When that rule changed, we began capturing the data from patients with AKI being admitted to our Fresenius Kidney Care centers, just as we do with all of our other patients. We have been undertaking descriptive analytics to further understand the clinical course of AKI in the outpatient dialysis setting. We wanted to understand what patients with AKI look like and how they compare to our other patient populations. We also wanted to better understand resolution of acute kidney injury.
Q: How will this new information help you treat these patients with AKI going forward?
FM: It’s very exciting because we’ve never been able to look at this on a population basis with a large national sample of patients with AKI. There have been smaller studies at single centers or locales, but nothing of the magnitude we have presented recently. So we now have the opportunity to untangle what we should be doing clinically for the management of acute kidney injury to try and help these patients achieve the best opportunity to recover kidney function. We need to develop a model of care for patients with AKI that may look different than for those patients who need dialysis as result of slow progression of chronic kidney disease and ESRD. We have this new group of patients we can better support and treat by understanding their circumstances.

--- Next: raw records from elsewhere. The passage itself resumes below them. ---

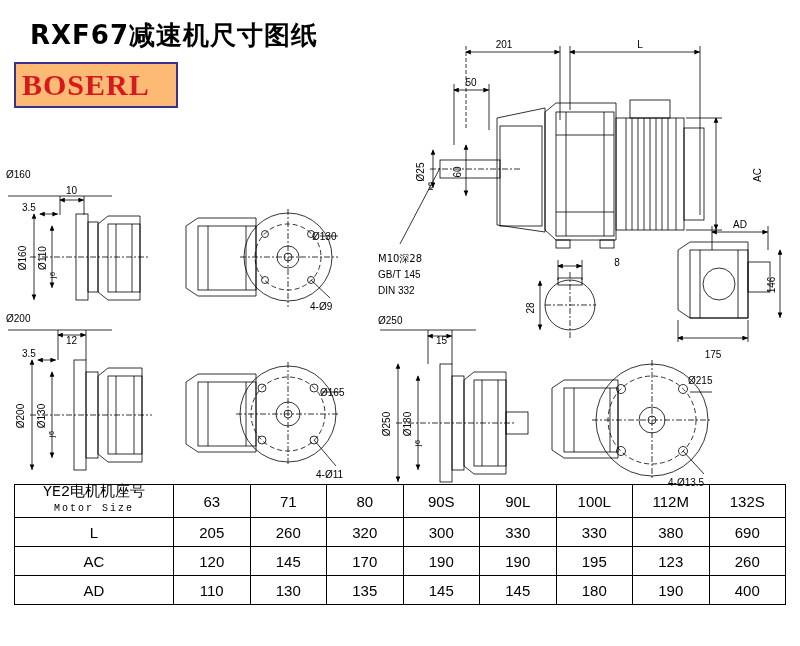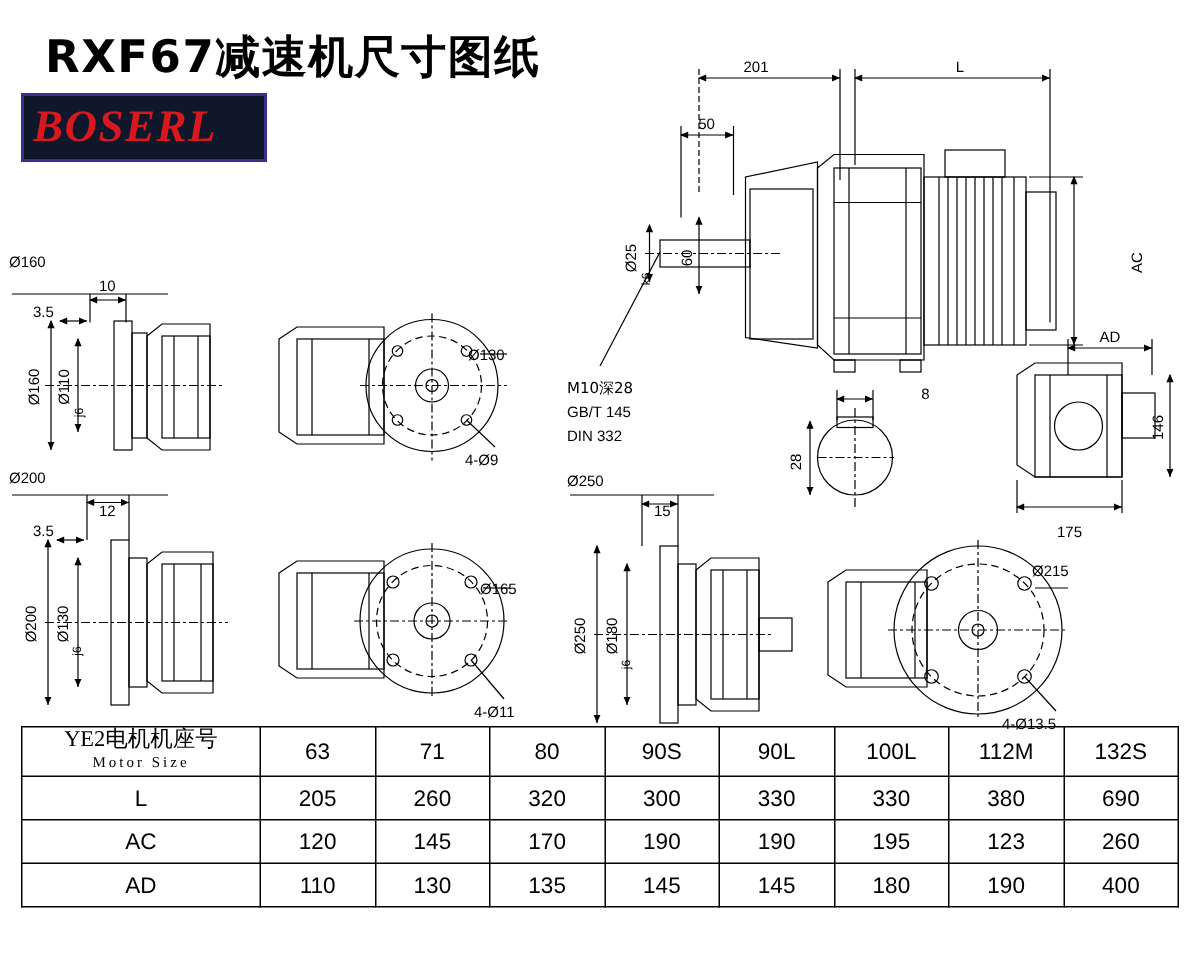"RXF67减速机尺寸图纸" .title { font-size: 30px -> 26px }
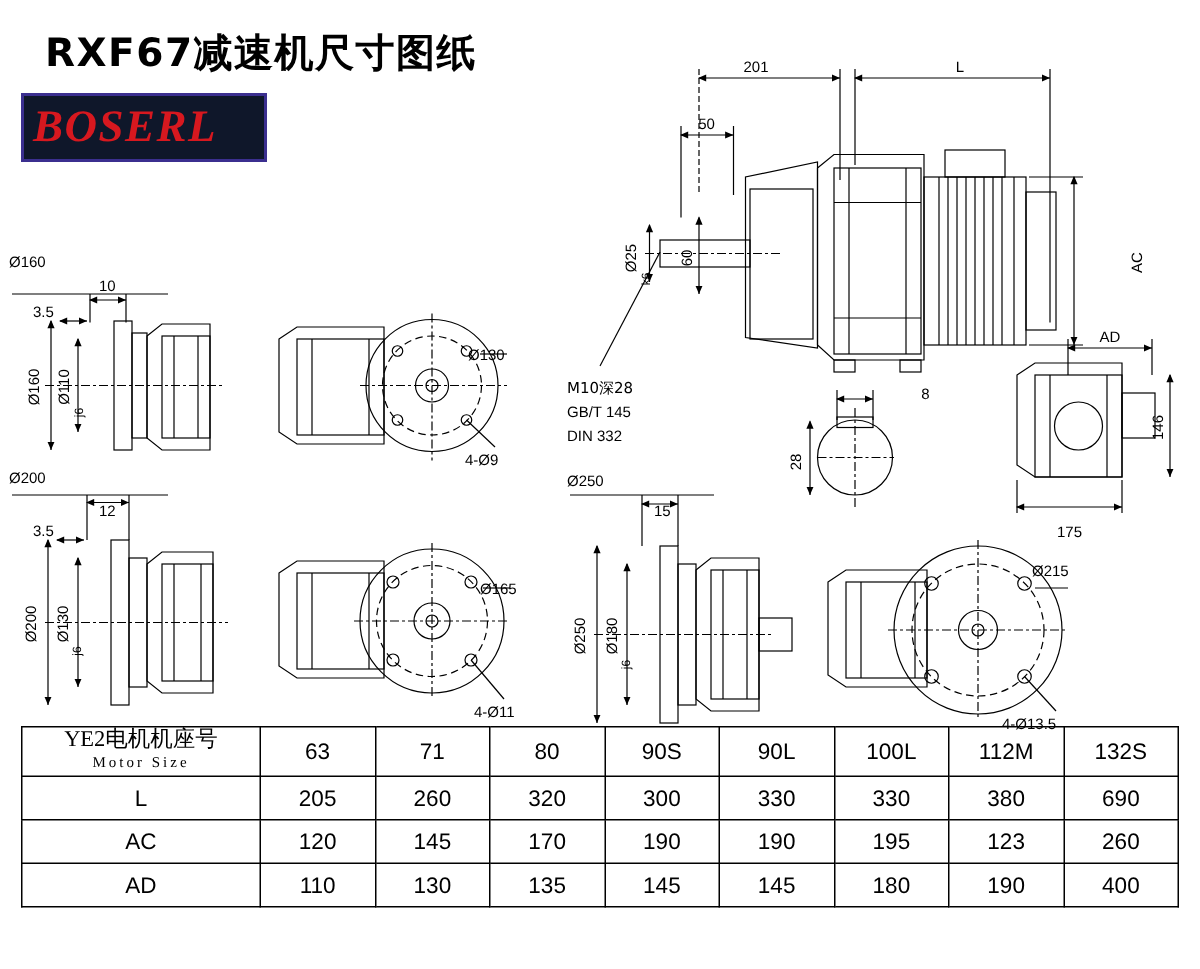"BOSERL" .logo-box { background: #0f172a -> #fdba74; font-style: italic -> none }
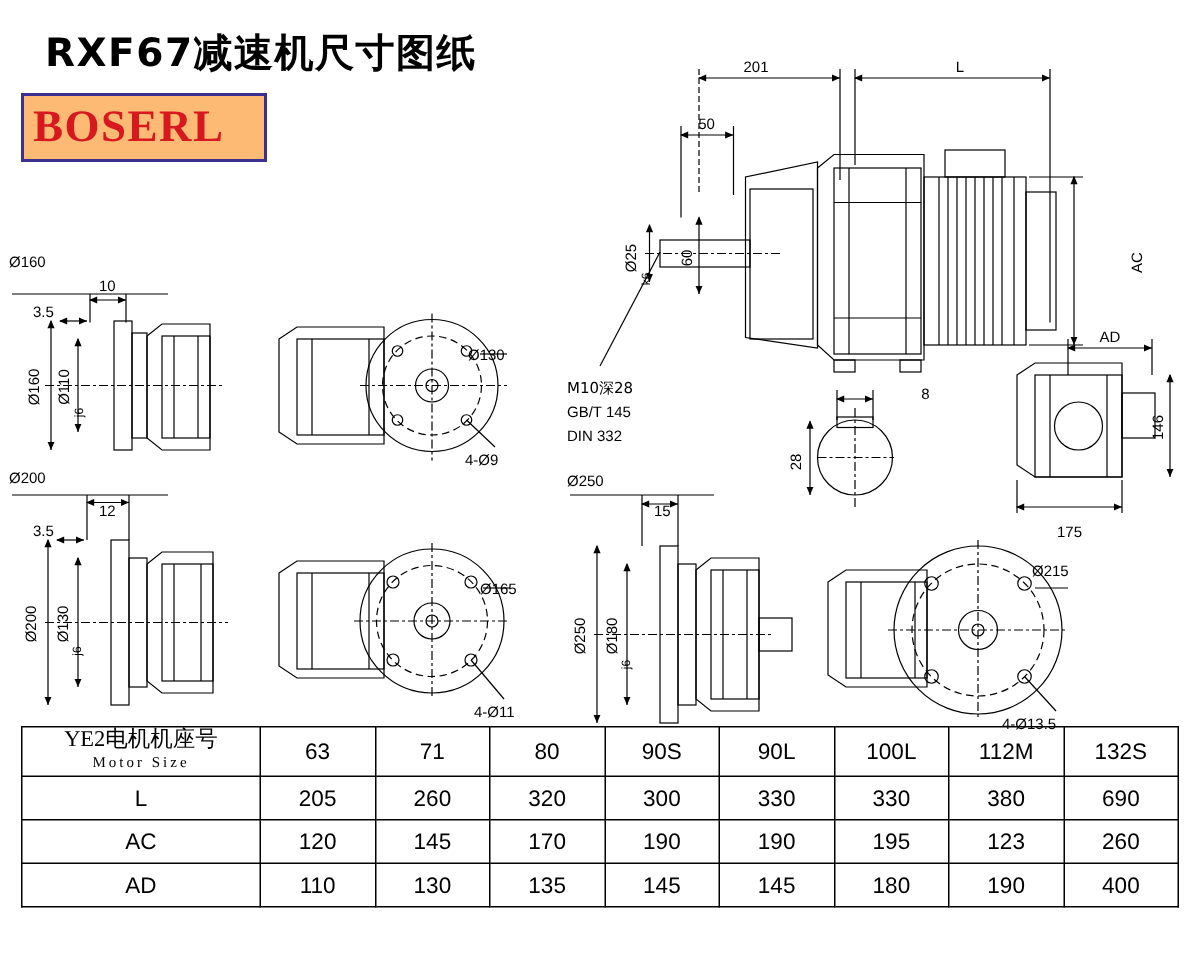"YE2电机机座号" table.spec td.head2 { font-family: Liberation Serif, serif -> Liberation Mono, monospace }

Many physicians would have the baseline belief that if after 90 days the acute kidney injury hasn’t recovered, it will not. Our data highlights the potential for renal recovery after 90 days. It’s important to not give up on people’s possibility of recovering at a late stage. If we can better understand the factors associated with late recovery that would be extremely helpful. I think we have a real opportunity to advance this science as we continue this work to evaluate and understand these patients. Knowing more about the causes of AKI and the natural history of recovery will help to personalize an approach for those suffering from such a severe systemic disorder.
Dr. Frank Maddux is Chief Medical Officer and Executive Vice President for Clinical and Scientific Affairs at Fresenius Medical Care North America. Prior to joining FMCNA in 2009, Maddux developed one of the first laboratory electronic data interchange programs for the U.S. dialysis industry. He later created one of the first web-based electronic health record solutions, now marketed under Acumen Physician Solutions and was a practicing nephrologist for nearly two decades. An alumnus of Vanderbilt University, he earned his doctor of medicine from the School of Medicine at the University of North Carolina at Chapel Hill, where he holds a faculty appointment as clinical associate professor.